The property is situated approximately 54 km south west of Charleville and 138 km north of Cunnamulla. The property is situated on the western side of the Warrego River and is intersected by the Nimminmulla Creek with several permanent waterholes. The country comprises open plains covered in Mulga, Saltbush, bluebush, cottonbush, Mitchell grass and yarron.

The name is Aboriginal in origin, Dillilah means Galah in the local dialect. The name is taken from a waterhole along the Warrego River.
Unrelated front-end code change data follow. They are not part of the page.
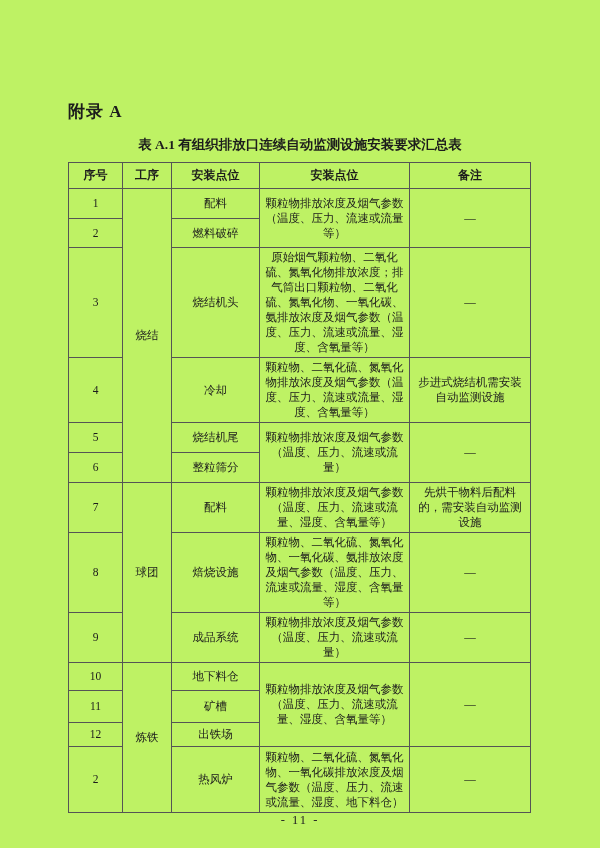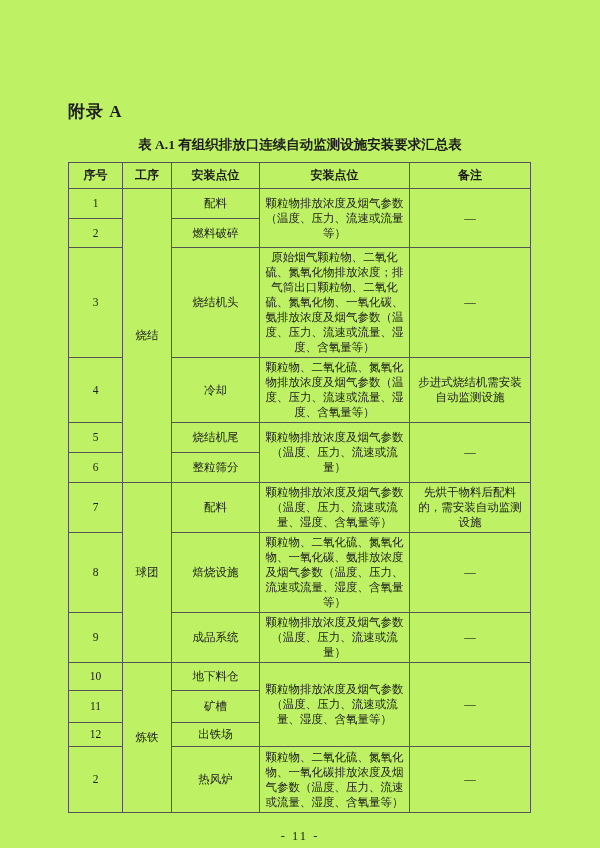--- a/index.html
+++ b/index.html
@@ -49,21 +49,20 @@
     overflow: hidden;
   }
   table.summary th {
     font-weight: bold;
     font-size: 12px;
     padding: 4px 2px;
   }
   td.factor { padding: 2px 3px; margin-left: 41px; }
   td.remark { padding: 2px 6px; }
   .page-number {
-    margin-top: 16px;
     width: 600px;
     text-align: center;
     font-size: 12.5px;
     letter-spacing: 2px;
     color: #222222;
   }
 </style>
 </head>
 <body>
 
@@ -165,21 +164,21 @@
       </tr>
 
       <tr style="height:24px">
         <td class="no">12</td>
         <td class="point">出铁场</td>
       </tr>
 
       <tr style="height:66px">
         <td class="no">2</td>
         <td class="point">热风炉</td>
-        <td class="factor">颗粒物、二氧化硫、氮氧化物、一氧化碳排放浓度及烟气参数（温度、压力、流速或流量、湿度、含氧量等）</td>
+        <td class="factor">颗粒物、二氧化硫、氮氧化物、一氧化碳排放浓度及烟气参数（温度、压力、流速或流量、湿度、地下料仓）</td>
         <td class="remark">—</td>
       </tr>
     </tbody>
   </table>
 
   <div class="page-number">- 11 -</div>
 
 </div>
 
 </body></html>

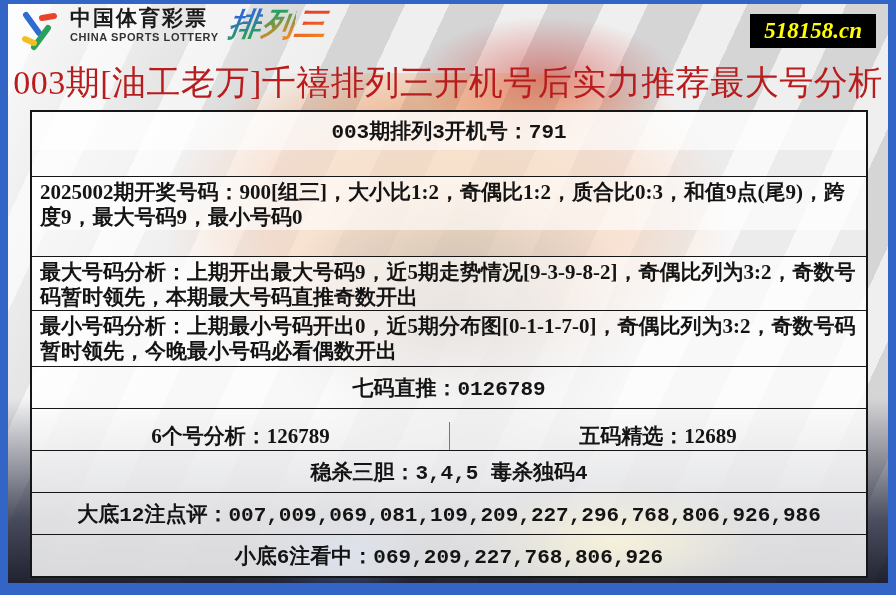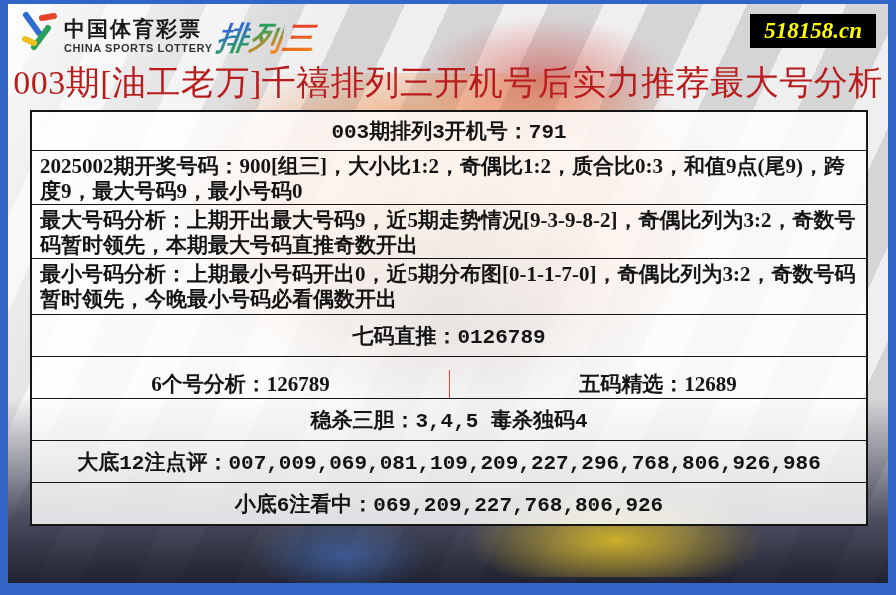--- a/index.html
+++ b/index.html
@@ -51,21 +51,21 @@
     background: radial-gradient(ellipse at 50% 60%, rgba(70,120,210,0.55) 0%, rgba(70,120,210,0) 70%);
   }
   
   .content { position: relative; z-index: 1; width: 100%; height: 100%; }
   
   .header {
     height: 54px;
     display: flex; align-items: center;
     padding: 0 12px 0 10px;
   }
-  .logo { display: flex; align-items: flex-end; }
+  .logo { display: flex; align-items: flex-start; gap: 6px; }
   .logo-mark { width: 46px; height: 46px; flex: 0 0 auto; }
   .logo-text { display: flex; flex-direction: column; line-height: 1; }
   .brand-cn {
     font-size: 21px; font-weight: bold; color: #1a1a1a;
     letter-spacing: 2px; font-family: "Liberation Serif", "DejaVu Serif", serif;
   }
   .brand-en {
     font-size: 11px; font-weight: bold; color: #333; letter-spacing: 0.6px; margin-top: 3px;
   }
   .product {
@@ -102,21 +102,21 @@
     background: rgba(255,255,255,0.62);
     font-family: "Liberation Serif", "DejaVu Serif", serif;
     font-weight: bold; color: #141414; font-size: 21px;
   }
   .row + .row { border-top: 1px solid #161616; }
   .row.center { display: flex; align-items: center; justify-content: center; text-align: center; font-family: Liberation Mono, monospace; }
   .row.left { padding: 3px 8px; line-height: 25px; text-align: left; }
   .r-h38 { height: 38px; }
   .r-h42 { height: 42px; align-items: flex-end; }
   .r-h45 { height: 45px; }
-  .r-h54 { height: 54px; }
+  .r-h54 { height: 54px; margin-top: 26px; }
   .r-h56 { height: 56px; }
   .split { display: flex; padding: 0; }
   .split .cell {
     flex: 1 1 50%;
     display: flex; align-items: center; justify-content: center;
   }
   .split .cell + .cell { border-left: 1px solid #ef4444; }
 </style>
 </head>
 <body>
The area was initially established prior to 1864 by Mr. W. G. Conn who still owned it in 1864 when it was stocked with 500 head of cattle. In 1869 the property was owned by Messrs Russell and Company, who put it up for sale stocked with 2,100 head of cattle. In 1873 the property was on the market again along with Yarronvale Station. Together they encompassed an area of 500 sqmi and were broken into 13 blocks. Stocked with 2,500 head of cattle improvements at the time included a house, kitchen, store and stockyards.

By 1876 the property occupied an area of 810 sqmi and was stocked with 4,200 cattle and 45 horses. The property sold at auction in 1877 for £32,000 including stock, but the buyers name was not declared. Frederick Walters was managing the property in 1878, it was owned by the Dillalah Company in 1883 with Walters still managing. /the property occupied an area of 1000 sqmi. The Morgan brothers owned the property in 1883 and soon introduced sheep to the run.

The state government purchased the homestead area of the run in 1916. The total area acquired was 24000 acre stocked with 3,100 head of cattle. A total of £13,000 was paid with an extra £10,000 expected to be spent on improvements in the future.

In 2010 the property received 200 mm of rain over a period of two days. The owner, Brock Hindmarsh, was looking forward to a good season with the Balonne, Warrego and Paroo Rivers all in full flood.